6. In a small bowl, mix cornstarch with 2 tbsp of water. Add to the wok and stir until sauce thickens.
7. Season with salt and pepper to taste.
8. Serve hot with steamed rice.
Time:
Preparation time: 15 minutes
Cooking time: 30 minutes
Temperature:
Medium-high heat for sautéing, simmering, and thickening the sauce.
Serving size:
This recipe serves 4-6 people.
Nutritional information:
Calories per serving: 420
Total fat: 25g
Saturated fat: 8g
Cholesterol: 80mg
Sodium: 1640mg
Total carbohydrates: 28g
Dietary fiber: 2g
Sugar: 23g
Protein: 20g
Substitutions for ingredients:
- Pork belly can be substituted with pork shoulder or chicken thighs.
- Brown sugar can be substituted with white sugar or honey.
- Pineapple juice can be substituted with orange juice or apple juice.
- Tomato sauce can be substituted with ketchup or tomato paste.
- Red and green bell peppers can be substituted with any color of bell peppers or mixed vegetables.
Variations:
- Add sliced pineapples for a more tropical flavor.

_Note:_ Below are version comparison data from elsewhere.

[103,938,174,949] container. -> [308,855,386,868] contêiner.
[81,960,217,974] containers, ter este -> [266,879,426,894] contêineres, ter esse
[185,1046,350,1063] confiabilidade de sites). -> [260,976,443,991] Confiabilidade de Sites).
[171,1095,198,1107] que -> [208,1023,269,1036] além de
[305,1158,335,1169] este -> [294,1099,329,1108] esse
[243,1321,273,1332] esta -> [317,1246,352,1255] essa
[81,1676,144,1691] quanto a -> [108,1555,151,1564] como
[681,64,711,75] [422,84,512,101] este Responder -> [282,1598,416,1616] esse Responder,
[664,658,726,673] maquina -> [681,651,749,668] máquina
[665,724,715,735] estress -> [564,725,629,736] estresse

- Use shrimp or fish fillet instead of pork for a seafood version.
- Add chili flakes or hot sauce for a spicy kick.
Tips and tricks:
- To make the pork belly crispy, pat dry with paper towels before sautéing.
- For a healthier version, use lean meat and reduce the amount of sugar and oil.

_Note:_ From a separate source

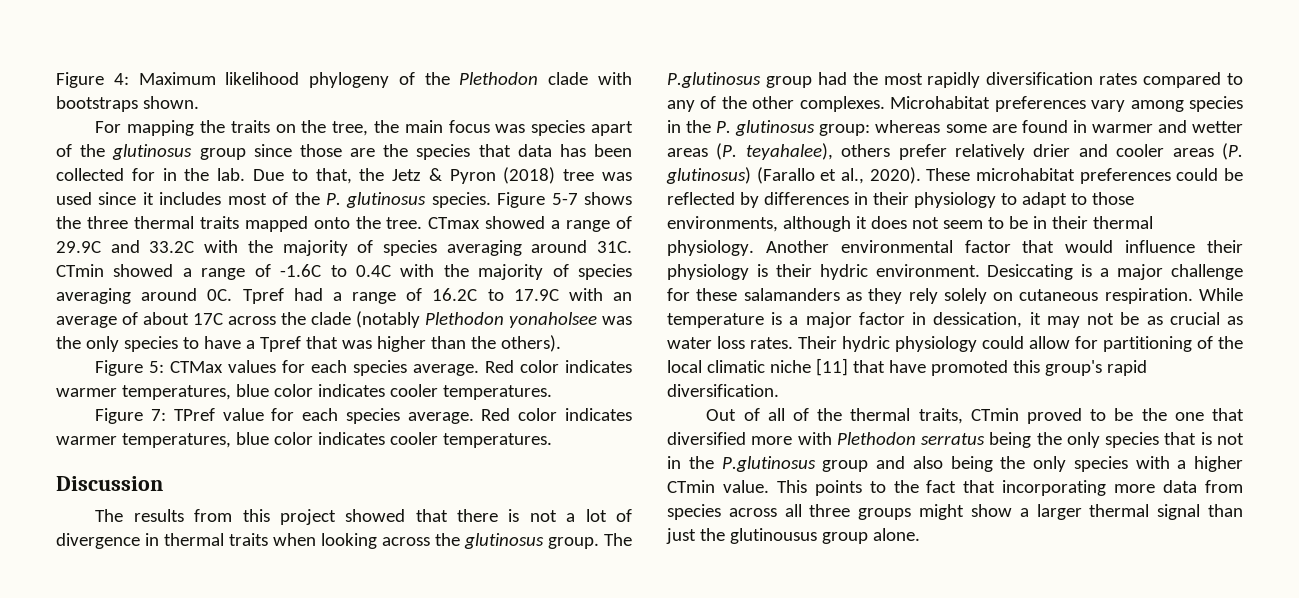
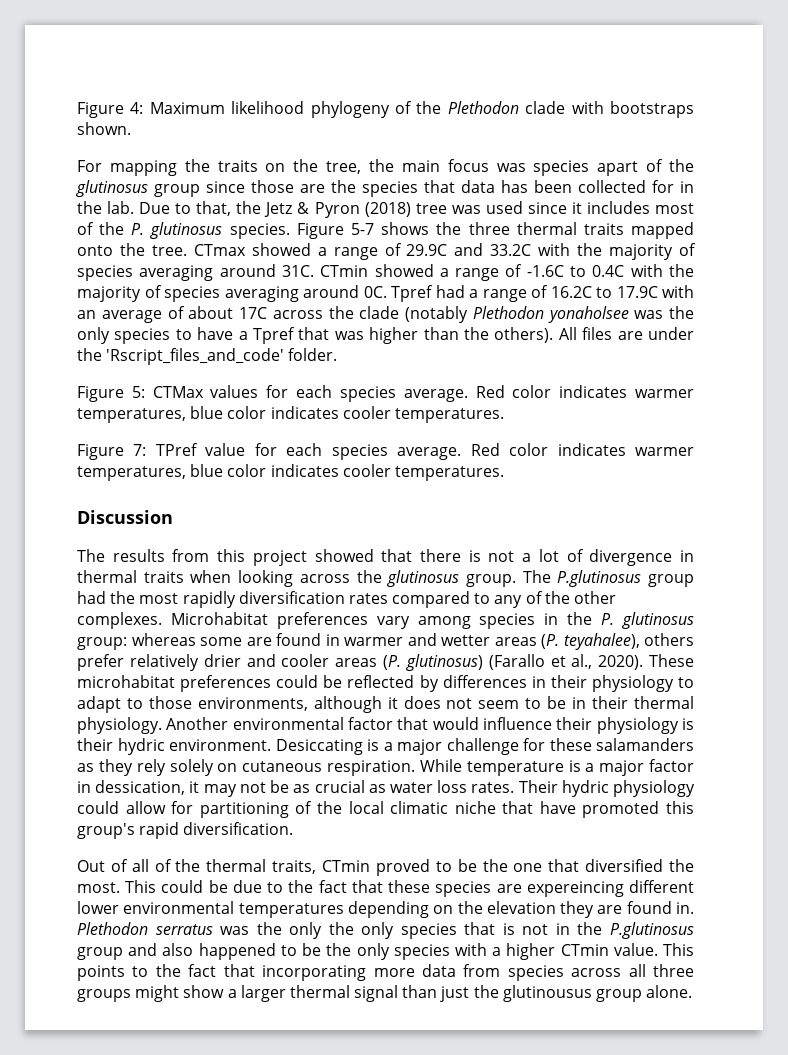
(561, 343) none -> [558,327,694,340] [77,348,338,365] All files are under the 'Rscript_files_and_code' folder.
[815,358,848,376] [11] -> (496, 807) none
[751,432,1032,448] more with Plethodon serratus being -> [669,859,695,872] [77,880,694,897] [77,901,694,918] [77,922,323,939] the most. This could be due to the fact that these species are expereincing different lower environmental temperatures depending on the elevation they are found in. Plethodon serratus was the only
[950,456,993,472] being -> [198,943,322,960] happened to be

- Adjust the sweetness and sourness of the sauce according to your preference.
- Let the pork simmer until it becomes tender to achieve a melt-in-your-mouth texture.
Storage instructions:
Store leftovers in an airtight container in the refrigerator for up to 3 days.
Reheating instructions:
Reheat in the microwave or on the stovetop until heated through.
Presentation ideas:
Serve in a large platter or bowl with steamed rice on the side. Garnish with chopped scallions or cilantro.
Garnishes:
Chopped scallions or cilantro.
Pairings:
Steamed rice, fried rice, or noodles.
Suggested side dishes:
Stir-fried vegetables, egg rolls, or dumplings.
Troubleshooting advice:
- If the sauce is too thick, add more water or pineapple juice.

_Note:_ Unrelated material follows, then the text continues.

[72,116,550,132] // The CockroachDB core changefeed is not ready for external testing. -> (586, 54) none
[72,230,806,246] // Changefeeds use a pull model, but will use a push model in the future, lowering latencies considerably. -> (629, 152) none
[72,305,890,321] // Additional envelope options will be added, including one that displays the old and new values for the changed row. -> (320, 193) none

- If the sauce is too thin, add more cornstarch or simmer for a longer time.
- If the pork is tough, simmer for a longer time until tender.
Food safety advice:
- Use a meat thermometer to ensure that the pork is cooked to an internal temperature of 145°F.
- Wash hands and utensils thoroughly before and after handling raw meat.
- Store leftovers promptly in the refrigerator.
Food history:
Sweet and sour pork is a popular Chinese dish that originated in Guangdong province. It was introduced to the United States in the 20th century and has since become a staple in Chinese-American cuisine.
Flavor profiles:
Sweet, sour, savory, and slightly tangy.
Serving suggestions:
Serve hot with steamed rice and garnish with chopped scallions or cilantro.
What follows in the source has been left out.